Hello everybody,
I'm new to the forum, I had found it useful before, because many of the problems I had, someone already had a similar problem before, but this time I'm a little bit more stuck than usually.

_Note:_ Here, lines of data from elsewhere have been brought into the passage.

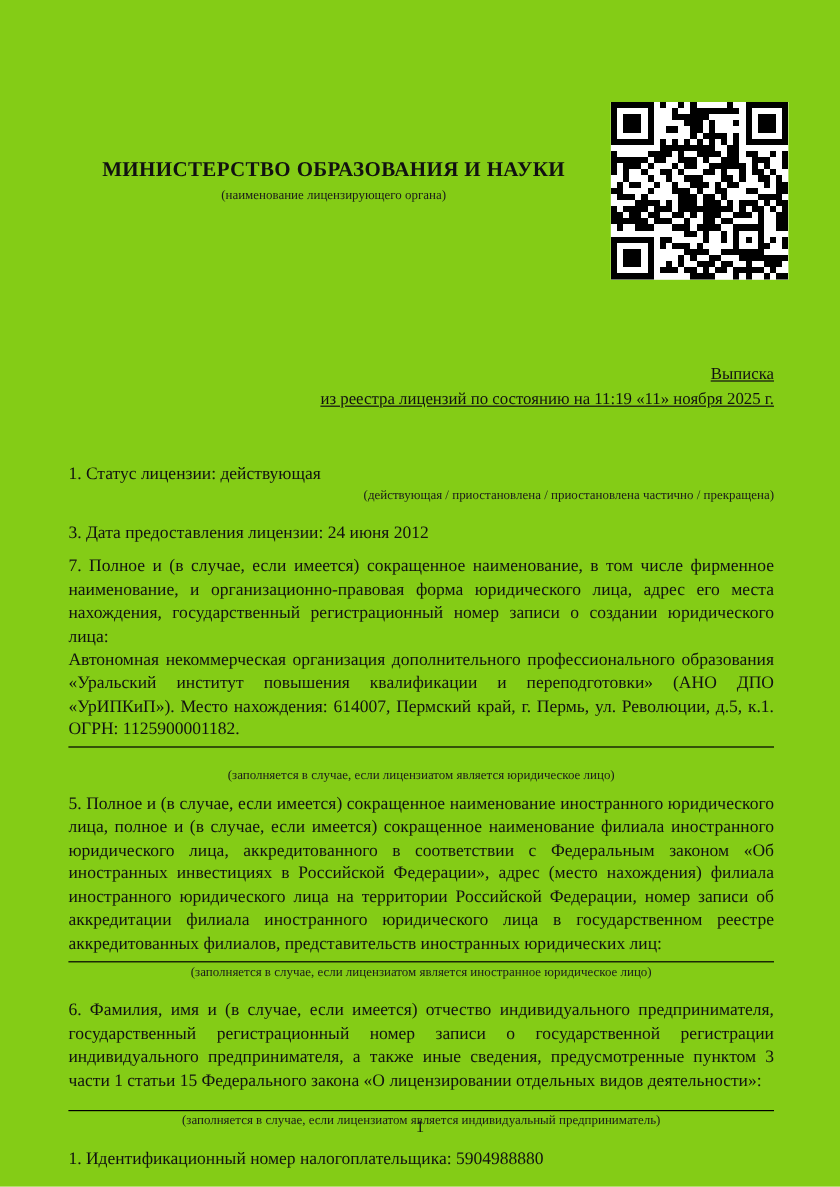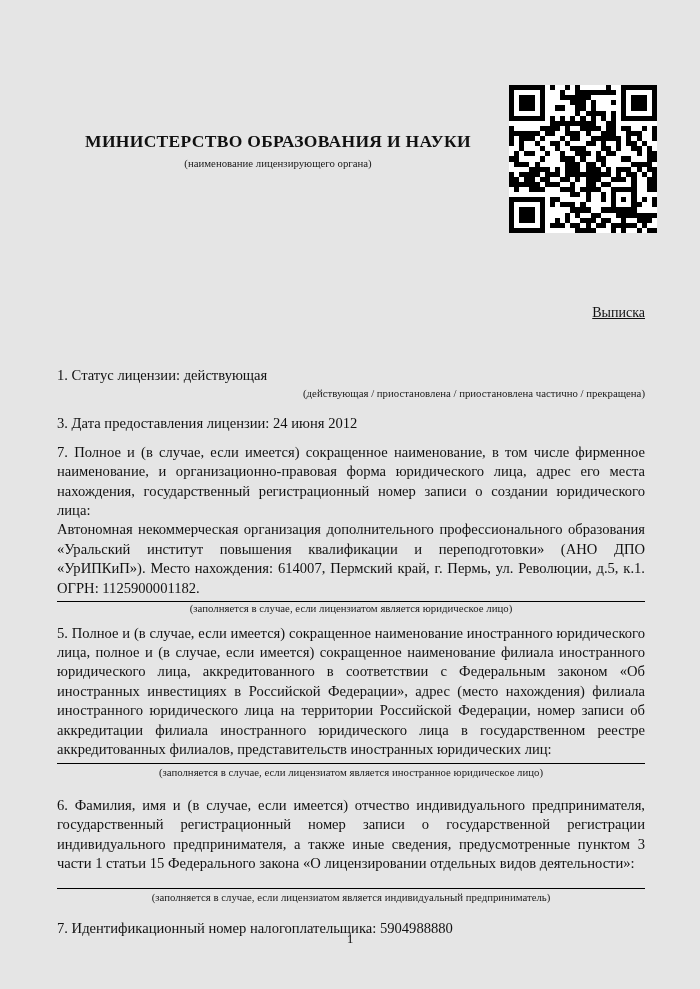--- a/index.html
+++ b/index.html
@@ -4,21 +4,21 @@
 <style>
   html, body {
     margin: 0;
     padding: 0;
     background: #ffffff;
   }
   .page {
     position: relative;
     width: 700px;
     height: 989px;
-    background: #e5e5e5;
+    background: #84cc16;
     font-family: "Liberation Serif", "DejaVu Serif", serif;
     color: #111111;
     overflow: hidden;
   }
   .content {
     padding: 0 55px 0 57px;
   }
   
   .header {
     position: relative;
@@ -75,21 +75,21 @@
   .rule {
     border-bottom: 1.6px solid #000000;
     height: 0;
   }
   .mt-item1   { margin-top: 42px; }
   .mt-cap1    { margin-top: 2px; text-align: right; }
   .mt-item2   { margin-top: 19px; }
   .mt-item3   { margin-top: 14px; }
   .mt-item4   { margin-top: 9px; }
   .mt-rule4   { margin-top: 3px; }
-  .mt-cap4    { margin-top: 0; }
+  .mt-cap4    { margin-top: 17px; }
   .mt-item5   { margin-top: 8px; }
   .mt-rule5   { margin-top: 4px; }
   .mt-cap5    { margin-top: 2px; }
   .mt-item6   { margin-top: 16px; }
   .mt-rule6   { margin-top: 14px; }
   .mt-cap6    { margin-top: 2px; }
   .mt-item7   { margin-top: 15px; }
   
   .page-number {
     position: absolute;
@@ -559,20 +559,21 @@
             <rect x="22" y="28" width="1" height="1" fill="#000000"></rect>
             <rect x="25" y="28" width="1" height="1" fill="#000000"></rect>
             <rect x="27" y="28" width="1" height="1" fill="#000000"></rect>
             <rect x="28" y="28" width="1" height="1" fill="#000000"></rect>
           </svg>
       </div>
     </div>
 
     <div class="doc-title">
       <div>Выписка</div>
+      <div>из реестра лицензий по состоянию на 11:19 «11» ноября 2025 г.</div>
     </div>
 
     <div class="item mt-item1">
       <div>1. Статус лицензии: действующая</div>
       <div class="caption mt-cap1">(действующая / приостановлена / приостановлена частично / прекращена)</div>
     </div>
 
 
     <div class="item mt-item3">
       <div>3. Дата предоставления лицензии: 24 июня 2012</div>
@@ -591,19 +592,19 @@
       <div class="caption mt-cap5">(заполняется в случае, если лицензиатом является иностранное юридическое лицо)</div>
     </div>
 
     <div class="item mt-item6">
       <div class="justified">6. Фамилия, имя и (в случае, если имеется) отчество индивидуального предпринимателя, государственный регистрационный номер записи о государственной регистрации индивидуального предпринимателя, а также иные сведения, предусмотренные пунктом 3 части 1 статьи 15 Федерального закона «О лицензировании отдельных видов деятельности»:</div>
       <div class="rule mt-rule6"></div>
       <div class="caption mt-cap6">(заполняется в случае, если лицензиатом является индивидуальный предприниматель)</div>
     </div>
 
     <div class="item mt-item7">
-      <div>7. Идентификационный номер налогоплательщика: 5904988880</div>
+      <div>1. Идентификационный номер налогоплательщика: 5904988880</div>
     </div>
 
   </div>
 
   <div class="page-number">1</div>
 </div>
 
 </body></html>

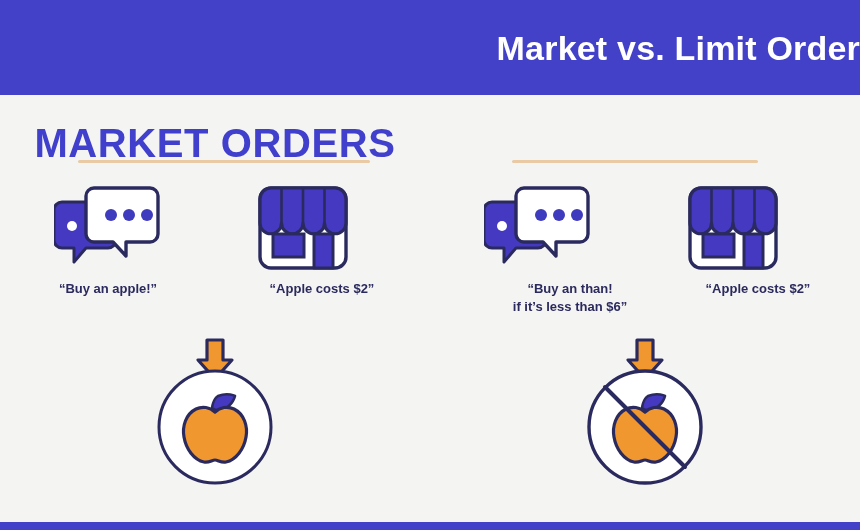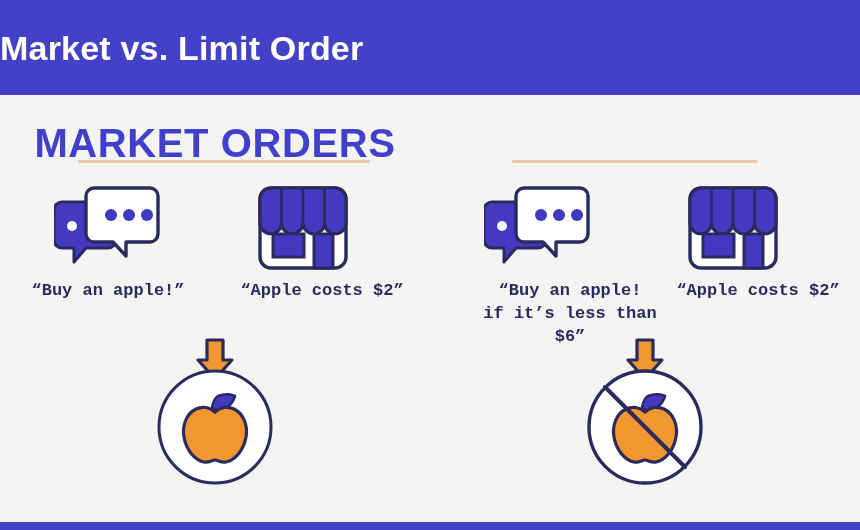--- a/index.html
+++ b/index.html
@@ -25,21 +25,21 @@
   
   .header-band {
     position: absolute;
     left: 0;
     top: 0;
     width: 860px;
     height: 95px;
     background: #4441c9;
     display: flex;
     align-items: center;
-    justify-content: flex-start;
+    justify-content: flex-end;
   }
   .header-title {
     color: #ffffff;
     font-size: 34px;
     font-weight: bold;
     letter-spacing: 0.2px;
     font-family: "Liberation Sans", sans-serif;
     text-align: center;
     line-height: 1;
   }
@@ -119,24 +119,24 @@
     left: 0;
     width: 430px;
     height: 60px;
   }
   .caption {
     position: absolute;
     top: 0;
     width: 200px;
     text-align: center;
     color: #2b2a5e;
-    font-size: 17px;
+    font-size: 13px;
     font-weight: bold;
     line-height: 1.35;
-    font-family: Liberation Mono, monospace;
+    font-family: Liberation Sans, sans-serif;
   }
   .caption.buy   { left: 8px; }
   .caption.price { left: 222px; }
   .right .caption.buy   { left: 40px; width: 200px; }
   .right .caption.price { left: 228px; width: 200px; }
 
   
   .arrow-wrap {
     position: absolute;
     top: 226px;
@@ -282,21 +282,21 @@
             <path d="M68.5 6 v35" stroke="#2b2a5e" stroke-width="2.6" fill="none"></path>
             <rect x="17" y="52" width="31" height="23" fill="#4439c0" stroke="#2b2a5e" stroke-width="3"></rect>
             <path d="M58 52 h19 v34 h-19 z" fill="#4439c0" stroke="#2b2a5e" stroke-width="3" stroke-linejoin="round"></path>
           </svg>
         </span>
       </div>
     </div>
 
     <div class="caption-row">
       <div class="caption buy">
-        <div>“Buy an apple!</div>
+        <div>“Buy an than!</div>
         <div>if it’s less than $6”</div>
       </div>
       <div class="caption price">
         <div>“Apple costs $2”</div>
       </div>
     </div>
 
     <div class="arrow-wrap">
       <span>
         <svg width="42" height="46" viewBox="0 0 42 46">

I'm trying to do some differential expression analysis with cufflinks, tophat and bowtie. However, at the moment we don't have a complete reference of the organism, so we are trying to use a partial assembly as reference. The software seems to do all the bowtie alignments, but samtools view files at some point in the pipeline. I found in run.log that the last executed command was
samtools view -S -b /tmp/lane_1//tmp/accepted_hits.sam > /tmp/lane_1//tmp/fileZvx32H
So, I executed again that command manually, and the output was t he following:
[samopen] SAM header is present: 25828 sequences.
Parse error at line 1963402: CIGAR and sequence length are inconsistent
/usr/users/tgac/ramirezr/.lsbatch/1290771421.40646: line 8: 16759 Aborted (core dumped) samtools view -S -b lane_1/tmp/accepted_hits.sam > lane_1/tmp/fileZvx32H
So, I went to line 1963402 in accepted_hits.sam, and I found the following:
N73018:1:7:6056:18003#0 99 30063 392907 255 104M178N536870906M138N22M = 393405 0 TGGAGGAGCAGGAACCTCTGGGGCCAAATCTTCCCGCTCTTCACGATCATTACCAACAGCTTCATCATCATCGGTGAAAATTTCTTCATGCTCCCAATCATCACCCTTCTCAATATCATC GFEEGGGGGGGGGGGGGADGEE-FEGFGGGGFGGFGAFGGEEFGGAGDGEFGE@GGFDEFGBGEGEEGGEEBEDAEBDDBEGEFFBEEFE=AD@AB=EEBDEDD@FABBBE=@AE:???? NM:i:255 XS:A:- NH:i:1
I can see tha the CIGAR 104M178N536870906M138N22M is something completely unexpected. Then I looked in the read files and the reads look ok for both pairs.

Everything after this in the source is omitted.